An early title tells us that “The Bank Job” is based on a true story. In 1970, thieves tunneled into the safe deposit vault of an esteemed London bank and made off with more than 3 million pounds in jewelry and securities. To this day, there have been no arrests. But there was more to it than that, and director Roger Donaldson, (“The World’s Fastest Indian,” “13 Days”) and the eclectic writers Dick Clement and Ian La Frenais (“Across the Universe,” “Flushed Away”) have conjured a complex brew of fact and fiction that keeps your head spinning for the movie’s full running time. That title sets up certain expectations. But five minutes in we’re knee deep in the familiar conventions of the heist genre: a bunch of guys on the outs, a femme fatale with a connection, a bank with a flawed security system, and some shady doings involving pictures taken during a vacation tryst in the Caribbean. Other than the puzzling opening on a beach, you know the territory. But that isn’t a bad thing, because in this case there’s a lot more to come. And it’s expertly handled. And surprise, Donaldson and company have used the story to effortlessly comment on English society during that time. Some one has taken compromising photos of a prominent higher-up letting loose in the sun. The photos are placed in a bank’s safe deposit box by a notorious black radical.
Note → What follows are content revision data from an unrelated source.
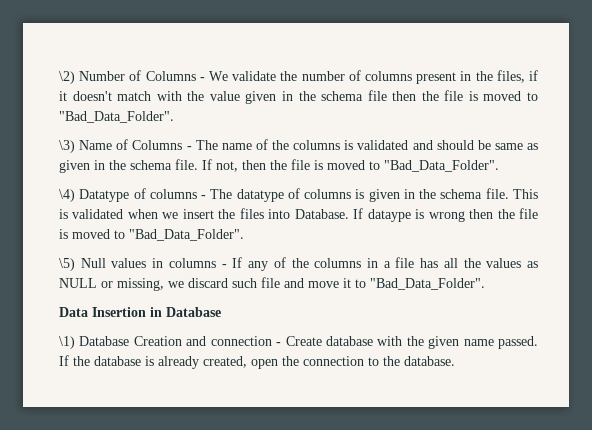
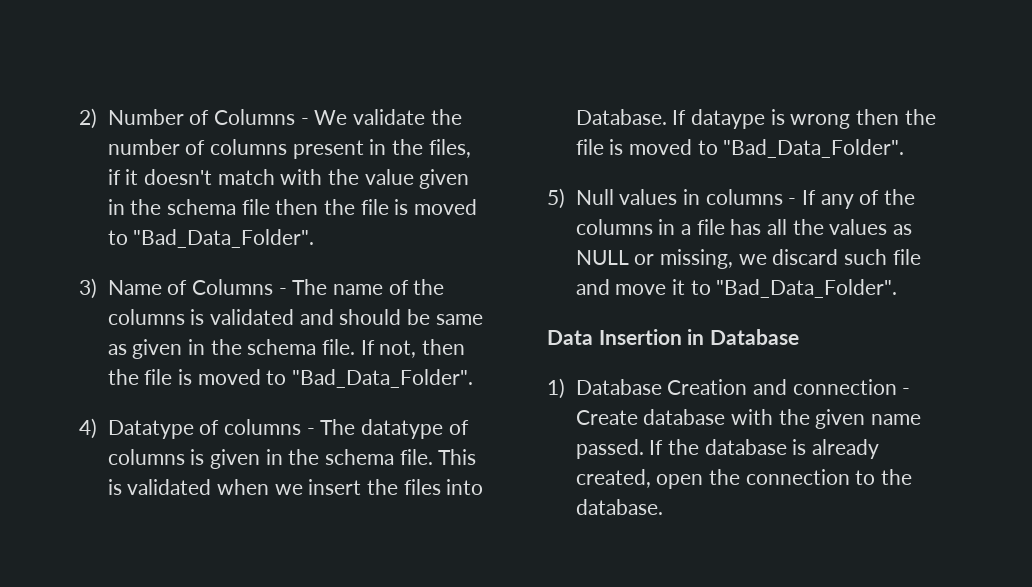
[59,71,75,84] \2) -> [79,108,97,129] 2)
[59,140,75,153] \3) -> [79,278,97,299] 3)
[59,189,75,202] \4) -> [79,418,97,439] 4)
[59,258,75,271] \5) -> [547,188,565,209] 5)
[59,336,75,349] \1) -> [547,378,565,399] 1)

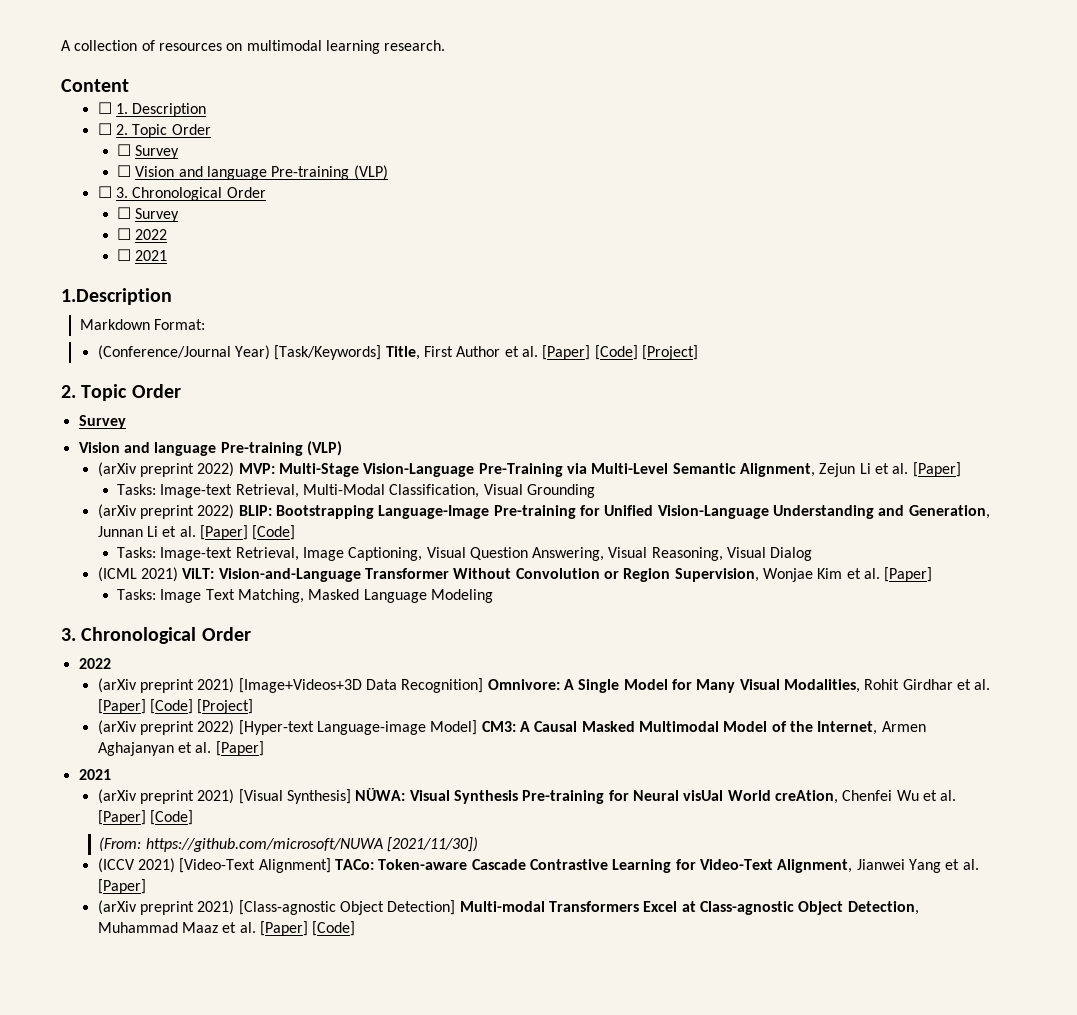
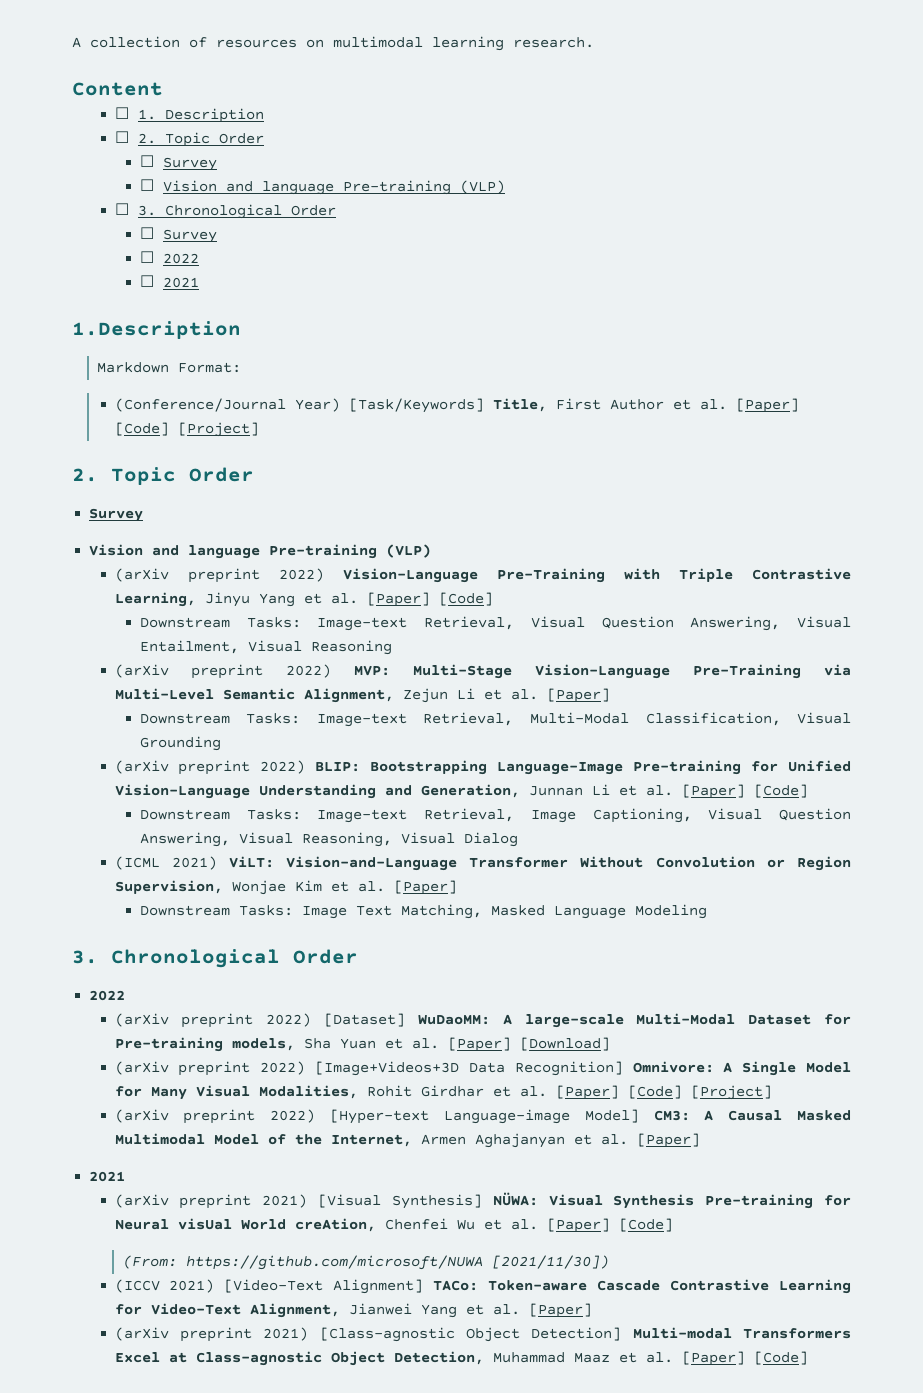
(342, 448) none -> [114,568,851,583] [114,592,493,607] [139,616,851,631] [139,640,392,655] // (arXiv preprint 2022) Vision-Language Pre-Training with Triple Contrastive Learning, Jinyu Yang et al. [Paper] [Code] // Downstream Tasks: Image-text Retrieval, Visual Question Answering, Visual Entailment, Visual Reasoning
(961, 469) none -> [139,713,230,724] Downstream
(296, 532) none -> [139,809,230,820] Downstream
(933, 574) none -> [139,905,230,916] Downstream
[197,678,235,693] 2021) -> [266,1013,852,1028] [114,1037,610,1052] [114,1061,306,1076] 2022) [Dataset] WuDaoMM: A large-scale Multi-Modal Dataset for Pre-training models, Sha Yuan et al. [Paper] [Download] // (arXiv preprint 2022)

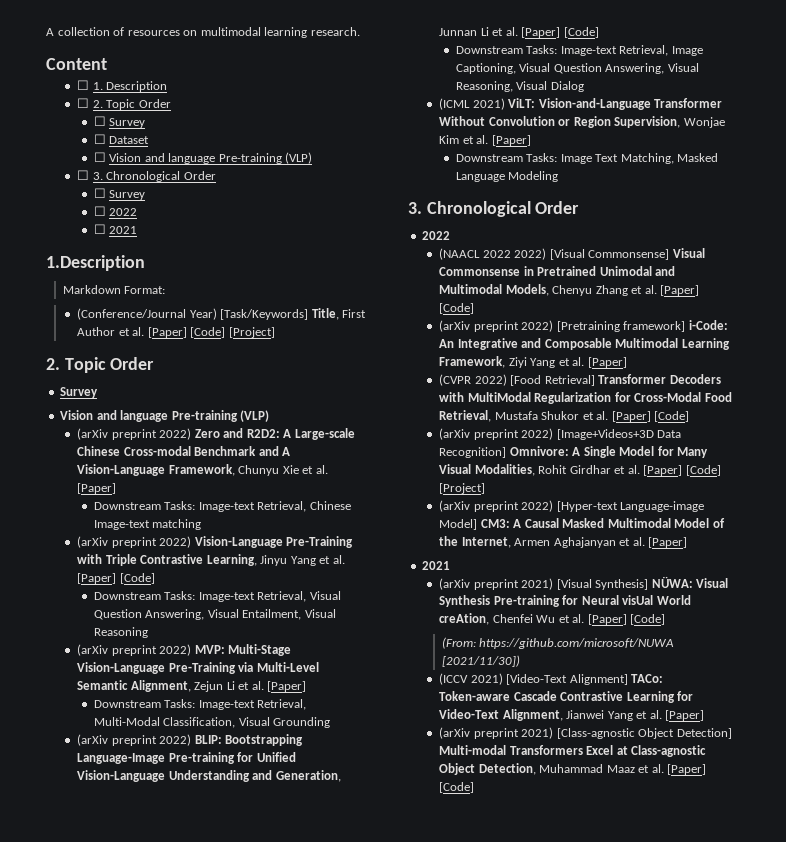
(217, 164) none -> [93,134,150,144] // ☐ Dataset
(432, 551) none -> [77,428,355,440] [77,446,291,456] [77,464,328,476] [77,483,117,494] [93,501,351,512] [93,519,202,530] // (arXiv preprint 2022) Zero and R2D2: A Large-scale Chinese Cross-modal Benchmark and A Vision-Language Framework, Chunyu Xie et al. [Paper] // Downstream Tasks: Image-text Retrieval, Chinese Image-text matching
[114,1013,852,1028] [114,1037,610,1052] (arXiv preprint 2022) [Dataset] WuDaoMM: A large-scale Multi-Modal Dataset for Pre-training models, Sha Yuan et al. [Paper] [Download] -> [439,248,705,260] [439,266,676,276] [439,284,700,296] [439,303,475,314] [439,320,728,332] [439,338,730,350] [439,356,627,368] [439,374,721,386] [439,392,732,404] [439,410,690,422] (NAACL 2022 2022) [Visual Commonsense] Visual Commonsense in Pretrained Unimodal and Multimodal Models, Chenyu Zhang et al. [Paper] [Code] // (arXiv preprint 2022) [Pretraining framework] i-Code: An Integrative and Composable Multimodal Learning Framework, Ziyi Yang et al. [Paper] // (CVPR 2022) [Food Retrieval] Transformer Decoders with MultiModal Regularization for Cross-Modal Food Retrieval, Mustafa Shukor et al. [Paper] [Code]

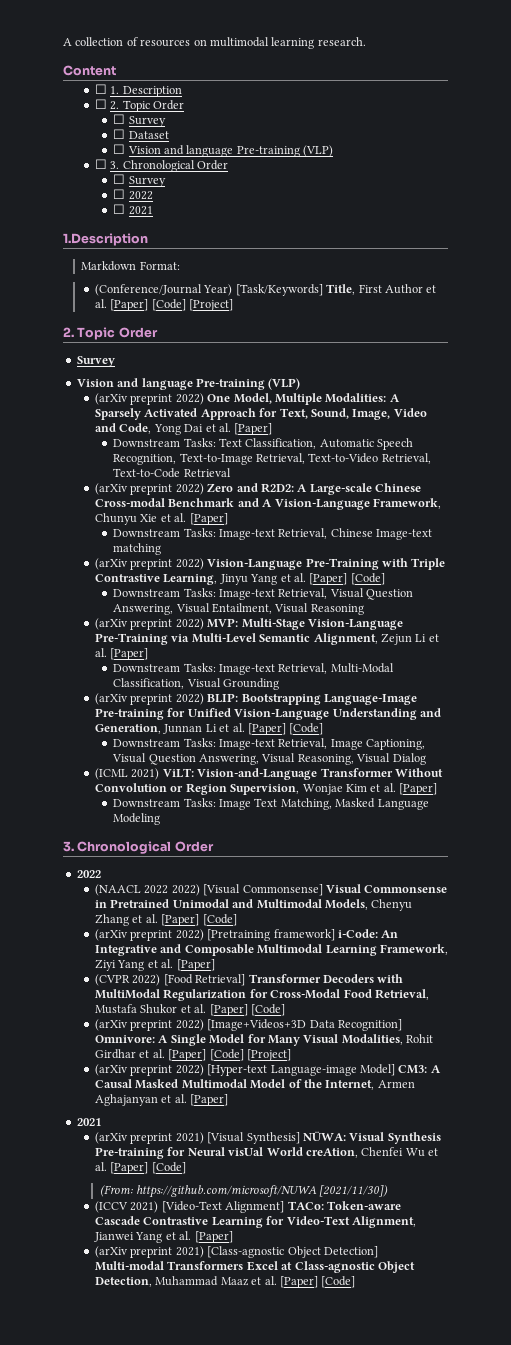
(270, 416) none -> [95,393,400,405] [95,408,427,420] [95,423,273,435] [113,438,414,450] [113,453,431,465] [113,468,231,478] // (arXiv preprint 2022) One Model, Multiple Modalities: A Sparsely Activated Approach for Text, Sound, Image, Video and Code, Yong Dai et al. [Paper] // Downstream Tasks: Text Classification, Automatic Speech Recognition, Text-to-Image Retrieval, Text-to-Video Retrieval, Text-to-Code Retrieval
A former model (and this is the story’s weakest link) gets pressured into recruiting her criminally inclined friends to retrieve the photos after she gets pinched for drugs. That model, well played by Saffron Burrows, is a little too upper crust for this bunch, so we have to cut the movie a little slack in its opening reel. But we’re rewarded! The movie goes above and beyond the genre’s allegiance to plot twists and turnarounds. Civil servants, a pornographer, corrupt cops and several tiers of British society are credibly tied to circumstances here. The script pulls together so much information so quickly you’re hardly inclined to question it.
Be warned, if you leave your chair for more than a minute or so you’re likely to lose track of the tastier elements. The crooks, led by the sturdy presence of Jason Statham (“Transporter” and a host of other action movies) are believably thick. The caper is refreshingly low tech, and the gritty period details are spot on. The story doesn’t race so much as hurtle forward, with a minimum of violence. That the characters are stock and a lot of their dialogue perfunctory barely registers; they’re more than offset by expert plotting. An awkward romantic angle is mercifully brief.
As it ripens, “The Bank Job” turns surprisingly sober. Events devolve credibly from lark to nightmare. The foibles of one class take a lethal toll on others. Characters, when pressed, behave in recognizably human fashion. As it turns out, a civil servant linked by coincidence really did come to a grisly end. Two murders were never solved. Almost as important, the movie’s ending isn’t reliant on screeching tires and crashing metal! (For those in need of that, see “Vantage Point,” an enjoyable mess of a political thriller.) Because the writers, director, cast and production designer have cast an eye to reality they’ve given us a bit more than slick entertainment. This “job” is a pointed look backward. A technical note: “The Bank Job,” shot digitally, has a terrific look. It is moody without being stark, vividly detailed, and more. A lot of people still refer to this as “high def video,” which seems wrong to me. Digital filmmaking covers a vast range of “image capture,” and movies are moving wholesale into this newish format. Not to worry; it no longer looks anything like the “video” of news reporting or reality TV.
Roger Donaldson has directed everything from intimate dramas (“Smash Palace”) to lavish adventures (“The Bounty”) to docudramas (“13 Days”), all shot on film. In addition, he has worked as a cinematographer and production designer. During a Q and A after a screening of “The Bank Job,” he extolled the format, saying that he expects “film” to die off in the next few years. I’ll discuss this in a future column, but for now, take his word. He knows what he’s talking about.